→ **TASK PROMPT**
An exact transcription of the entries is required, with none of the pictures carried over.

→ **SOURCE MATERIAL**
****************************************

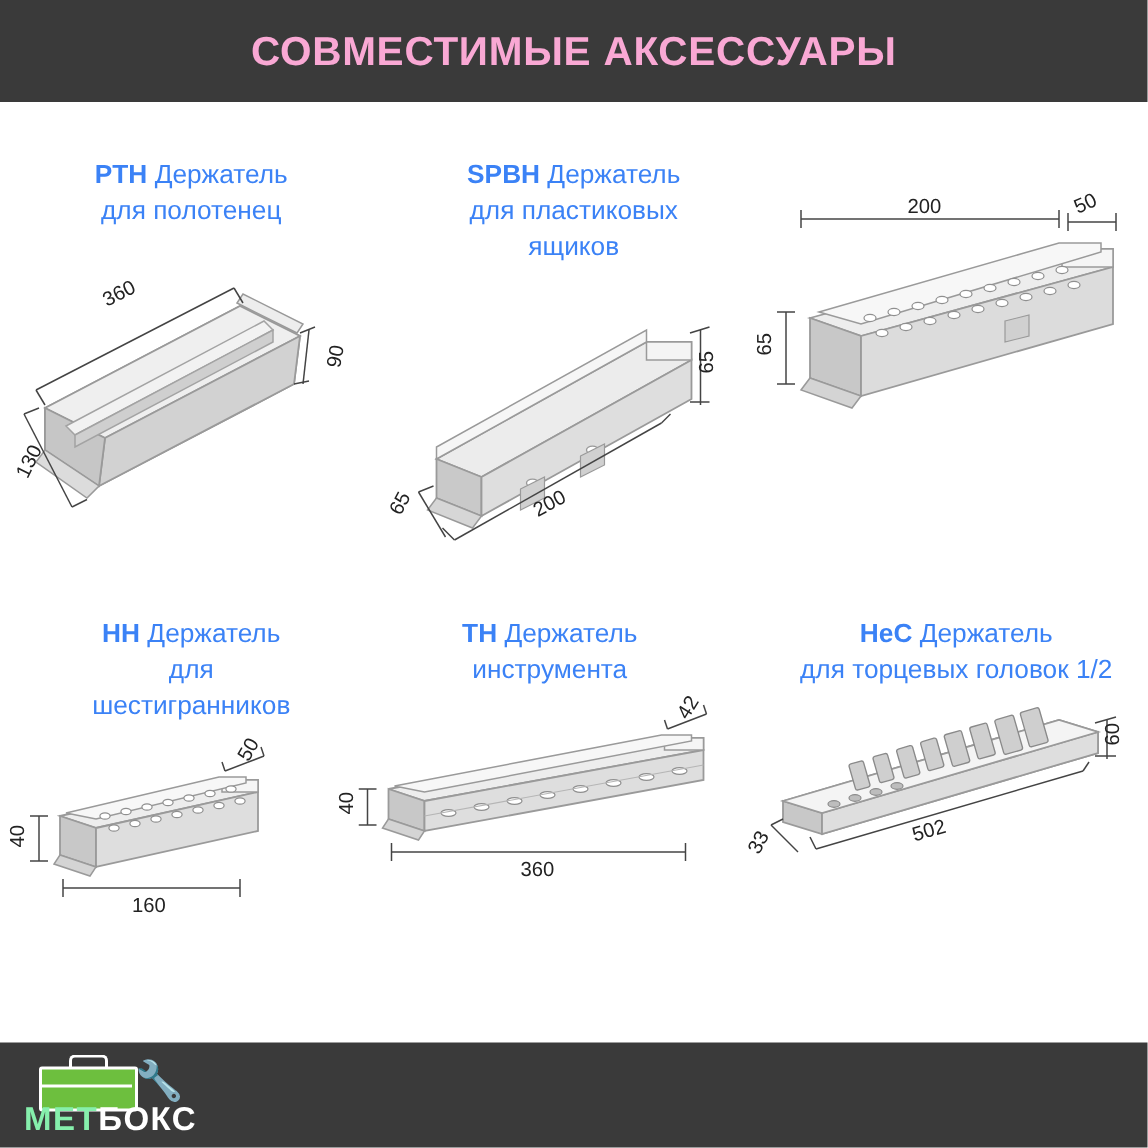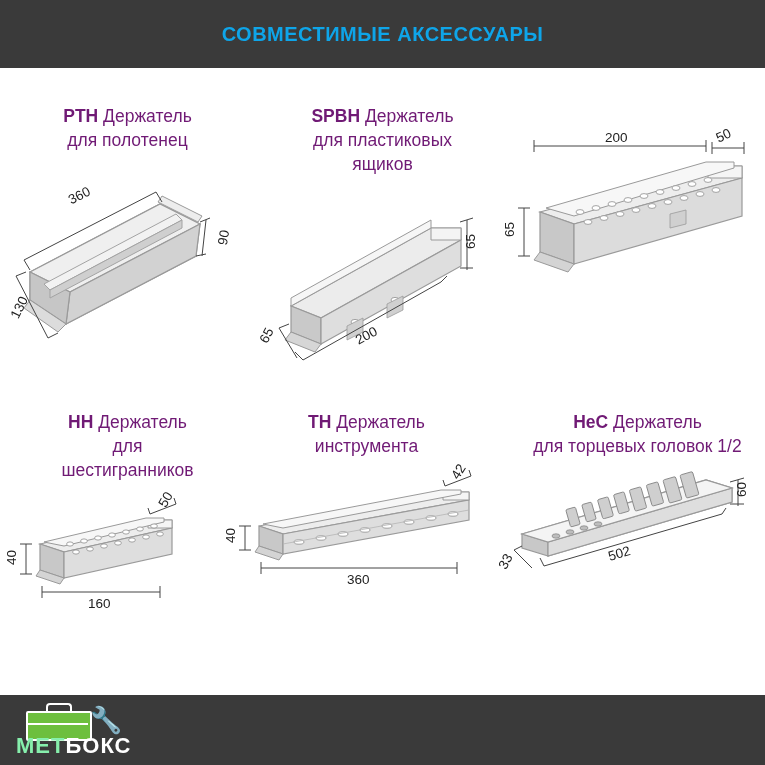--- a/index.html
+++ b/index.html
@@ -27,8 +27,8 @@
     justify-content: center;
   }
   .header-title {
-    color: #0ea5e9;
-    font-size: 20px;
+    color: #f9a8d4;
+    font-size: 27px;
     font-weight: bold;
     letter-spacing: 0.5px;
     text-align: left;

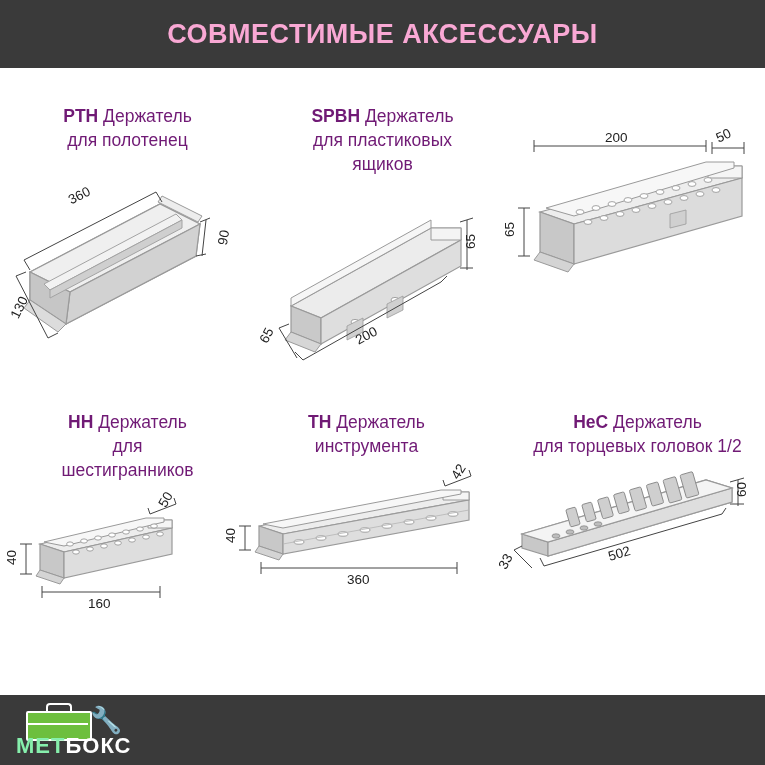--- a/index.html
+++ b/index.html
@@ -117,7 +117,7 @@
     text-align: center;
     font-size: 17.5px;
     line-height: 24px;
-    color: #701a75;
+    color: #3b82f6;
     padding: 0 10px;
   }
   .cell-title b { font-weight: bold; }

****************************************

→ **EXERCISE OUTPUT**
--- a/index.html
+++ b/index.html
@@ -27,8 +27,8 @@
     justify-content: center;
   }
   .header-title {
-    color: #0ea5e9;
-    font-size: 20px;
+    color: #f9a8d4;
+    font-size: 27px;
     font-weight: bold;
     letter-spacing: 0.5px;
     text-align: left;

--- a/index.html
+++ b/index.html
@@ -117,7 +117,7 @@
     text-align: center;
     font-size: 17.5px;
     line-height: 24px;
-    color: #701a75;
+    color: #3b82f6;
     padding: 0 10px;
   }
   .cell-title b { font-weight: bold; }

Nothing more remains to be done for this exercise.